Honorable Mention: The Lobster (dir. Yorgos Lanthimos)
Another film that I really struggled with, but find fascinating. The science fiction elements of The Lobster are relatively subtle, but I do like the way Lanthimos builds a 'soft' dystopia. Rather than relying on sharp edges and harsh lighting and dirt/grime/rust to create his bad place, Lanthimos utilizes the clean and neat and banal setting of a 'resort' for middle-aged losers and loners.
2016 - Arrival (dir. Denis Villeneuve)
Based on an excellent piece of short fiction by Ted Chiang, Arrival is probably the most interesting story ever told about, essentially, linguistics. The thing I enjoy most about both the story and the film is a willingness to just nerd out about the act of discovery - about the excitement of communicating with a new species, and about the irrevocable changes to how we understand not just the universe, but our place within it when we make that connection. If there is a single lesson to be learned from anthropocenic science-fiction, it is that we cannot affect without being affected - in Arrival, the massive changes to Louise's conceptual frameworks for time, space, language, and causality are proof positive of that.
Honorable Mention: The Girl with All the Gifts (dir. Colm McCarthy)
Another literary adaptation (this time of a book by Mike Carey), The Girl with All the Gifts is the best zombie film I've seen in years, and one of the very few that paints zombies as an ecological evolution, not an existential threat.
2017 - The Shape of Water (dir. Guillermo del Toro)
I once read someone describe del Toro's films as anti-fascist fairy tales, and that really struck me. Fairy tales, at least typically, seem to function as morality tales and warnings against upsetting the status quo. Del Toro, then, tells similarly iconic, fantastic stories, but in an effort to lift up the oppressed and fight fascism. The Shape of Water is exactly that - a film in which the "monsters" are benevolent and gentle, and the "men" are monstrous, violent, and grotesque.
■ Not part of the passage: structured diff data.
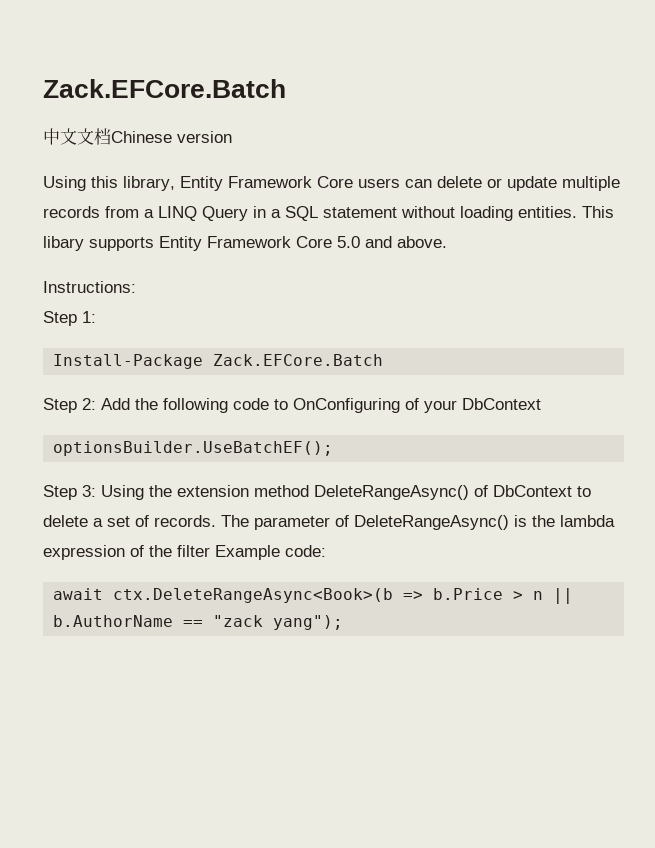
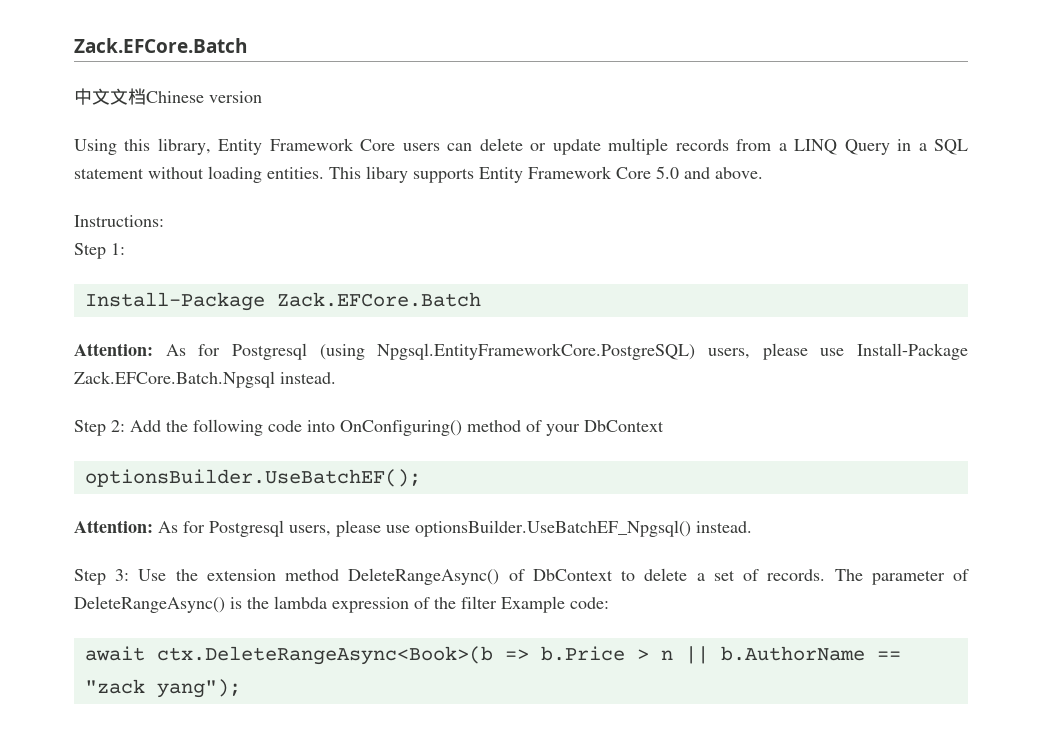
+ Attention: As for Postgresql (using Npgsql.EntityFrameworkCore.PostgreSQL) users, please use Install-Package Zack.EFCore.Batch.Npgsql instead.
- Step 2: Add the following code to OnConfiguring of your DbContext
+ Step 2: Add the following code into OnConfiguring() method of your DbContext
+ Attention: As for Postgresql users, please use optionsBuilder.UseBatchEF_Npgsql() instead.
- Step 3: Using the extension method DeleteRangeAsync() of DbContext to delete a set of records.
+ Step 3: Use the extension method DeleteRangeAsync() of DbContext to delete a set of records.

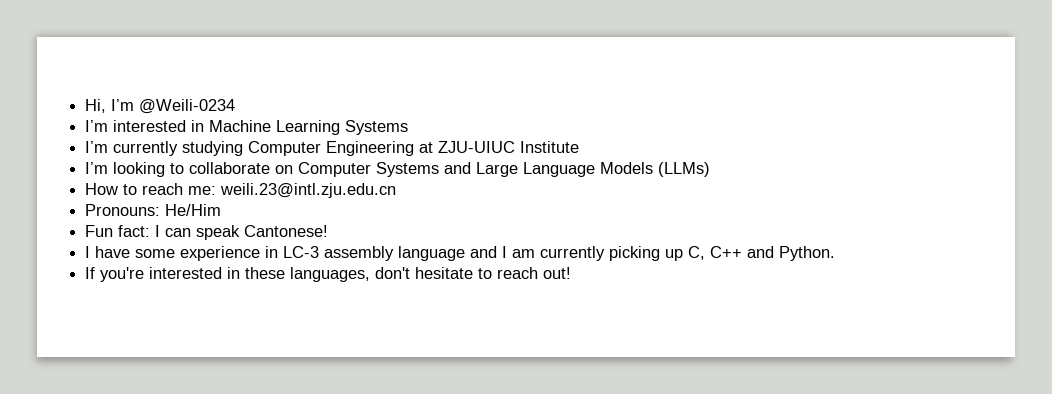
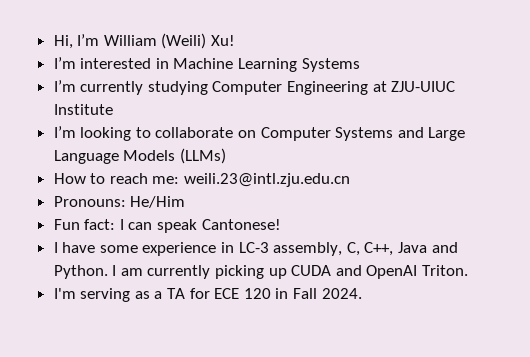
- Hi, I’m @Weili-0234
+ Hi, I’m William (Weili) Xu!
- I have some experience in LC-3 assembly language and I am currently picking up C, C++ and Python.
- If you're interested in these languages, don't hesitate to reach out!
+ I have some experience in LC-3 assembly, C, C++, Java and Python. I am currently picking up CUDA and OpenAI Triton.
+ I'm serving as a TA for ECE 120 in Fall 2024.

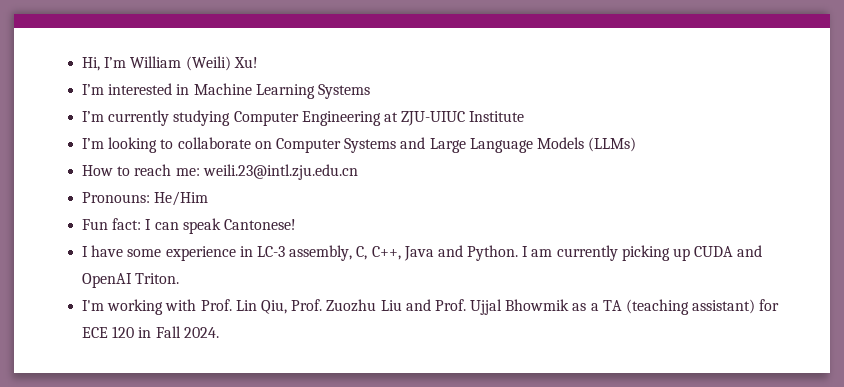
- I'm serving as a TA for ECE 120 in Fall 2024.
+ I'm working with Prof. Lin Qiu, Prof. Zuozhu Liu and Prof. Ujjal Bhowmik as a TA (teaching assistant) for ECE 120 in Fall 2024.

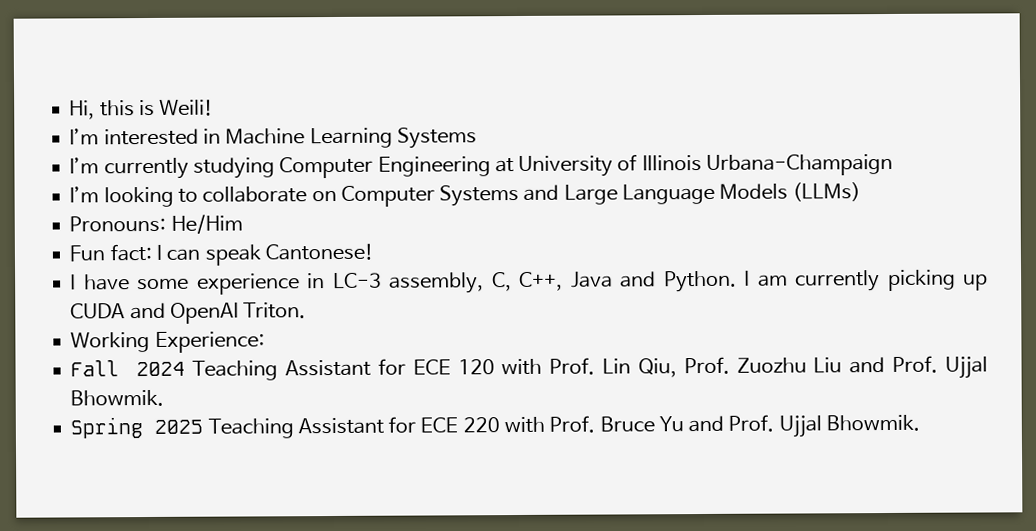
- Hi, I’m William (Weili) Xu!
+ Hi, this is Weili!
- I’m currently studying Computer Engineering at ZJU-UIUC Institute
+ I’m currently studying Computer Engineering at University of Illinois Urbana-Champaign
- How to reach me: weili.23@intl.zju.edu.cn
- I'm working with Prof. Lin Qiu, Prof. Zuozhu Liu and Prof. Ujjal Bhowmik as a TA (teaching assistant) for ECE 120 in Fall 2024.
+ Working Experience:
+ Fall 2024 Teaching Assistant for ECE 120 with Prof. Lin Qiu, Prof. Zuozhu Liu and Prof. Ujjal Bhowmik.
+ Spring 2025 Teaching Assistant for ECE 220 with Prof. Bruce Yu and Prof. Ujjal Bhowmik.

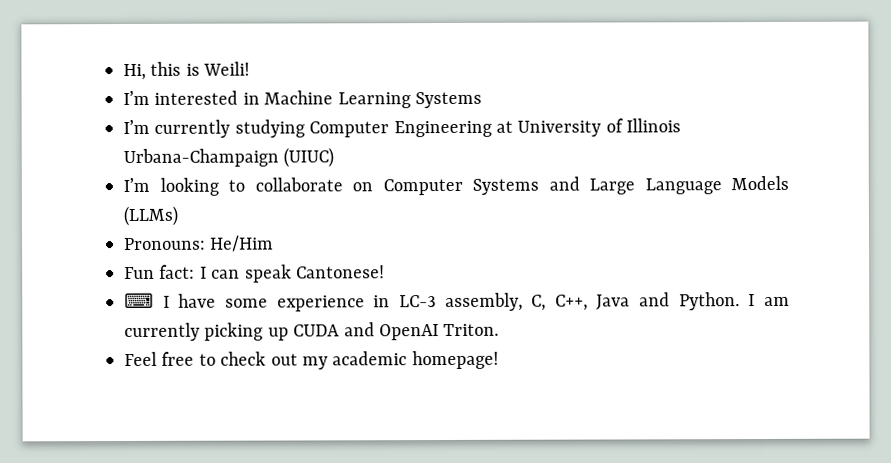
- I’m currently studying Computer Engineering at University of Illinois Urbana-Champaign
+ I’m currently studying Computer Engineering at University of Illinois Urbana-Champaign (UIUC)
- I have some experience in LC-3 assembly, C, C++, Java and Python.
+ ⌨ I have some experience in LC-3 assembly, C, C++, Java and Python.
- Working Experience:
- Fall 2024 Teaching Assistant for ECE 120 with Prof. Lin Qiu, Prof. Zuozhu Liu and Prof. Ujjal Bhowmik.
- Spring 2025 Teaching Assistant for ECE 220 with Prof. Bruce Yu and Prof. Ujjal Bhowmik.
+ Feel free to check out my academic homepage!

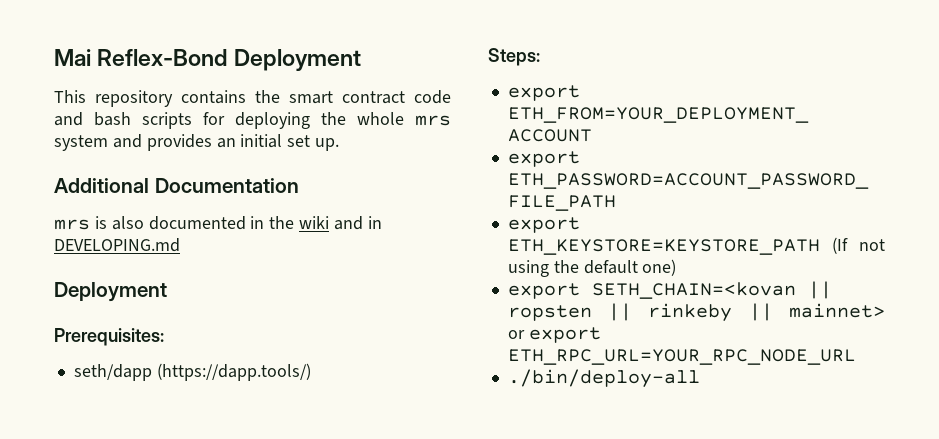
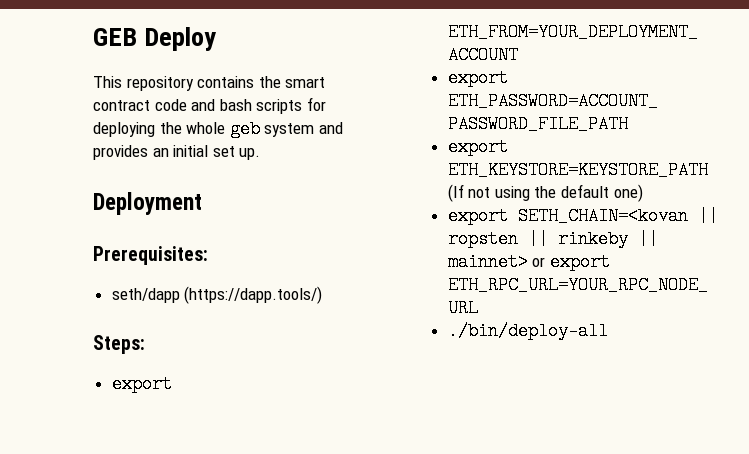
- Mai Reflex-Bond Deployment
+ GEB Deploy
- This repository contains the smart contract code and bash scripts for deploying the whole mrs system and provides an initial set up.
+ This repository contains the smart contract code and bash scripts for deploying the whole geb system and provides an initial set up.
- Additional Documentation
- mrs is also documented in the wiki and in DEVELOPING.md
2018 - Annihilation (dir. Alex Garland)
Much like Arrival, Annihilation makes the audience consider 'other worlds than these' (to borrow a phrase from Stephen King). The film's central question - what happens when you recombine everything into something totally new - is one I've been struggling with since my initial viewing. The horrific effects of the shimmer on those that enter it are interesting insofar as they are unevenly dispersed. Characters who fight back against it end up only fighting themselves. Characters who seek only to observe, or even to integrate themselves into this new, evolved world, live to escape its power - but for how long? Guess I'll just have to read the rest of Jeff VanderMeer's Southern Reach trilogy (the first novel of which is the basis of this film) to find out.
2019 - Us (dir. Jordan Peele)
Although neither Us nor Peele's earlier effort, Get Out, is described as "science fiction" on their IMDB or Wikipedia pages, I don't see why both films aren't exactly that. The former involves brain-swapping and the latter a secret underground society of mutants/shadow people/"the tethered." Us deliberately and explicitly makes call backs to other horror movies, sure, but also C.H.U.D (which is undoubtedly science fiction). One of the aspects I actually most appreciated about Us was the invitation to speculate on how and when and why the tethered were created...and even more importantly, by whom. Red tells the audience their origin story, but we don't know how reliable her testimony is. The caged rabbits, the classrooms, the open, mall-like tunnels...what does it all mean? Why is it all there? The film leaves us with more questions than answers, which is what makes it both a formidable follow-up to Get Out and a great film in its own right.